# Critique Nix



## gsdsar (May 21, 2002)

Ok. So here is my boy. I would love some honest opinions as to his structure. He is 19mo, intact, 73 lbs. 

First time stacking him in over a year, and I was by myself, and boy was he confused. As you can tell by his tail.


----------



## lhczth (Apr 5, 2000)

You really do need to stop abusing that dog. 

Waiting for the larger photos to download.


----------



## lhczth (Apr 5, 2000)

Can you maybe get someone to help you? He is hunching down since he isn't happy and it is distorting the real dog. His color is gorgeous.


----------



## gsdsar (May 21, 2002)

LOL!!! I can try. He seriously looks like I am killing him!!!


----------



## RocketDog (Sep 25, 2011)

I like his coloring too!


----------



## KZoppa (Aug 14, 2010)

LOL I've seen that look from Dax so much. It's hilarious. I stacked Dax on the tailgate of my truck. I think for some reason that helped . 

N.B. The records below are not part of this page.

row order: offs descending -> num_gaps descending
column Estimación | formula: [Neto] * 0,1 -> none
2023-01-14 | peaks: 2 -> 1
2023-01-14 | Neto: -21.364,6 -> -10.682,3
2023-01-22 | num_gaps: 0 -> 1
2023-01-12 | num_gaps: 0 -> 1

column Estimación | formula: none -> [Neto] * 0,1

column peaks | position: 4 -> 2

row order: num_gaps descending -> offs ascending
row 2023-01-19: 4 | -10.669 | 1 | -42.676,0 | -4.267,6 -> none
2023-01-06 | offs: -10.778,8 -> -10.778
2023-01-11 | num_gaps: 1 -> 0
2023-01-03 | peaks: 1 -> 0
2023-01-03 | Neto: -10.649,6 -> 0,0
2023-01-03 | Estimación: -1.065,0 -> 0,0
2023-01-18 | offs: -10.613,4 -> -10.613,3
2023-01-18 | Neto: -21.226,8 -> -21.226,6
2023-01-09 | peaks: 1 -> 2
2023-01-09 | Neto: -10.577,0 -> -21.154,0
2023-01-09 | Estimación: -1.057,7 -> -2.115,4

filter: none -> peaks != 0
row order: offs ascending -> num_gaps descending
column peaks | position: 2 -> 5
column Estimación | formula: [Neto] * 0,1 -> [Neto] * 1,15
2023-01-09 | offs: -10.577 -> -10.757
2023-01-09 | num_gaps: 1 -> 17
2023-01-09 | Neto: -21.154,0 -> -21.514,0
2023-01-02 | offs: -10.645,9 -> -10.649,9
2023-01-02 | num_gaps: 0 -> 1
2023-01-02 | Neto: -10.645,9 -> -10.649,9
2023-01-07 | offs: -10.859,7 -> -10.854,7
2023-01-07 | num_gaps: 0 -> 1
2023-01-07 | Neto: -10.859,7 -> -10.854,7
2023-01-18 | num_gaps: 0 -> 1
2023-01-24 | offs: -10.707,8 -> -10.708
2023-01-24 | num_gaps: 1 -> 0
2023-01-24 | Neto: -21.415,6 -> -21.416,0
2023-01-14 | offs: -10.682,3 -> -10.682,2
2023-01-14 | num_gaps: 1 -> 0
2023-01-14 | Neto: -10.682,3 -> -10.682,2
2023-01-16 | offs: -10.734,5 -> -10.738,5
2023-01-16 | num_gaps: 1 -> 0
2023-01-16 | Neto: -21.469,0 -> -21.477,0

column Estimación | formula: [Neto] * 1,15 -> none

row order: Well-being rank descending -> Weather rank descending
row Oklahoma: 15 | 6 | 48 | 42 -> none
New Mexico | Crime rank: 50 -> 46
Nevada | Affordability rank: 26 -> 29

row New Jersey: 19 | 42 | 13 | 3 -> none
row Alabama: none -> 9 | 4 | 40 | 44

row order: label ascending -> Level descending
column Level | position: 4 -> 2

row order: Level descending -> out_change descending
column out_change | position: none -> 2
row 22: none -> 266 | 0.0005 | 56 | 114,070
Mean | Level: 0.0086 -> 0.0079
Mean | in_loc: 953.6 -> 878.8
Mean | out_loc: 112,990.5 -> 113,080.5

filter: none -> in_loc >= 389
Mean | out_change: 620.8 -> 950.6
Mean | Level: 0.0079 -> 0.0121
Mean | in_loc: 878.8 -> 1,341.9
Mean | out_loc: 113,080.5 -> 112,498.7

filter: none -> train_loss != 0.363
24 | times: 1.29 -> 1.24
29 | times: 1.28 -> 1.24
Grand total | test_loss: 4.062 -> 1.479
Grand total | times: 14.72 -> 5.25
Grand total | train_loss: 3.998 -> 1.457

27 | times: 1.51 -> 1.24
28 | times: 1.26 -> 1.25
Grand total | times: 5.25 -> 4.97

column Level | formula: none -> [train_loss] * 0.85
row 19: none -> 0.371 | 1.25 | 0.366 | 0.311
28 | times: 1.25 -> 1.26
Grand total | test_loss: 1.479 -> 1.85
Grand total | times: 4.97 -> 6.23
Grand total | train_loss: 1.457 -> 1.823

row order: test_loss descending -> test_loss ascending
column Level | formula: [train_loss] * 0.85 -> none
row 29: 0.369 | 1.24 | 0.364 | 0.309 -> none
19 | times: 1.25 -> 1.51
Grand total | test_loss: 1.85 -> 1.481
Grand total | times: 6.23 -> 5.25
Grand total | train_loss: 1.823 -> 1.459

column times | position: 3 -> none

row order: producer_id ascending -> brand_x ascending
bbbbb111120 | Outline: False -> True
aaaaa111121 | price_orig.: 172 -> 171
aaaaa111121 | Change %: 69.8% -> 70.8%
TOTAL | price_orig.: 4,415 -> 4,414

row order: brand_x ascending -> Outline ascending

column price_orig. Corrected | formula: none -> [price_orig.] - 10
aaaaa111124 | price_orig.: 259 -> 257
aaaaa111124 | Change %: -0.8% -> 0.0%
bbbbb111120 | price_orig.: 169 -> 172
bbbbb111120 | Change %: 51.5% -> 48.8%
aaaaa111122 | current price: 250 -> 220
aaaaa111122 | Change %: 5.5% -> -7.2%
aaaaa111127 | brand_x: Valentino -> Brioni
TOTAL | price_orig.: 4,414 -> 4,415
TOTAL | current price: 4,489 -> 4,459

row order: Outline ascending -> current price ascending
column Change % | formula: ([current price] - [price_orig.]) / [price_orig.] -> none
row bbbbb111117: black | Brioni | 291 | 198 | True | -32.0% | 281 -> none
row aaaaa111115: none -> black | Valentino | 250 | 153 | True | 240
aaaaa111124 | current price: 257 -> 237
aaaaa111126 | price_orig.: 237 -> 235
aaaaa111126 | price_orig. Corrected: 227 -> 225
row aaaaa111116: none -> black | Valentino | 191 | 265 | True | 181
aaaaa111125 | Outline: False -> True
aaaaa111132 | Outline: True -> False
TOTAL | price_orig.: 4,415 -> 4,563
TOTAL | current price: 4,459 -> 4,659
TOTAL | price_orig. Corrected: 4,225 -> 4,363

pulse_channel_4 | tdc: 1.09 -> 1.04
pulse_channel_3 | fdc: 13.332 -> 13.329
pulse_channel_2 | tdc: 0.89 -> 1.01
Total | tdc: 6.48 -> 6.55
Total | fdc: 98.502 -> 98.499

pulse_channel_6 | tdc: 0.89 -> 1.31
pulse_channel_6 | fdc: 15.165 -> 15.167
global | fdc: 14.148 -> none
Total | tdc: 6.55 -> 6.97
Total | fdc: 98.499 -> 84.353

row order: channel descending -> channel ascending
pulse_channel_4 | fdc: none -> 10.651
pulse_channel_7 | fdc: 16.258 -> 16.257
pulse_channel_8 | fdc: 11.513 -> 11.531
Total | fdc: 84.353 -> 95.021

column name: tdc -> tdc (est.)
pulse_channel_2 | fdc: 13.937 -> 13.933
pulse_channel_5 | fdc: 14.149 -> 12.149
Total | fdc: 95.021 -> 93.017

Have you noticed that our boys, Dax, Nix and Eli are all 3 letters? That cracks me up for some reason.


----------



## gsdsar (May 21, 2002)

Trying with better pictures hopefully


----------



## gsdsar (May 21, 2002)

One more


----------



## lhczth (Apr 5, 2000)

It is dark so I can't really see his shoulder, but can see the rest well enough.  

Young masculine male with normal withers, good topline, good placement of a croup that should be longer. He looks to be balanced with good angulation front and rear. Very good pasterns and feet. Excellent color and pigment. .


----------



## lorihd (Nov 30, 2011)

Handsome!!!!! better pictures please!


----------



## gsdsar (May 21, 2002)

lhczth said:


> ...croup that should be longer. .



Thanks Lisa!!! Can you explain this a bit more? I am confused as to what the croup is and correctness!!! 

It seems harder to get correct lighting for his picture than my black dogs!!! He is a very nice pigmented dark sable. Just waiting for him to fill out some more. His chest is still pretty narrow!!!

Thanks to everyone else for the compliments. I adore this dog!!!


----------



## KZoppa (Aug 14, 2010)

He doesnt look abused in those other two pictures! lol

He looks really good.


----------



## GSDAlphaMom (Jul 20, 2010)

I know he's nice but he's hard to see. Our dark boys don't show up well in the shade.
I will start a Dax, Nix, Eli thread for us this week so we can get these cousins all in one thread!


----------



## gsdsar (May 21, 2002)

KZoppa said:


> He doesnt look abused in those other two pictures! lol
> 
> He looks really good.



LOL!!! I know, the first ones were depressing. Gosh forbid I ask him to stand!! Turd.


----------



## KZoppa (Aug 14, 2010)

GSDAlphaMom said:


> I know he's nice but he's hard to see. Our dark boys don't show up well in the shade.
> I will start a Dax, Nix, Eli thread for us this week so we can get these cousins all in one thread!



Sounds like a plan! I'll try to get new pictures of patchy boy lol. 




gsdsar said:


> LOL!!! I know, the first ones were depressing. Gosh forbid I ask him to stand!! Turd.



I need to try to stack Dax again..... with him looking where he's supposed to! He'll probably give the "stop beating me!" stance too.


----------



## GSDAlphaMom (Jul 20, 2010)

I have never stacked Eli and I have no doubt he would look like Nix (what are you doing???). I took a couple today and just posted in this thread. I need to remember to take his collar off, it's distracting!

http://www.germanshepherds.com/forum/show-me-pictures/492809-show-me-your-autumn-2014-pictures.html


----------



## KZoppa (Aug 14, 2010)

Eli looks really good!


----------



## gsdsar (May 21, 2002)

Eli is very handsome!!!


----------



## onyx'girl (May 18, 2007)

So are Dax, Eli and Nix related thru their dam or sire?


----------



## lhczth (Apr 5, 2000)

Croup is from the point of the hip to the point of the butt.  The longer this distance the more room for correct muscling, longer muscles, and also helps the dog have more reach/drive to propel the dog forward while moving. It is a common problem.


----------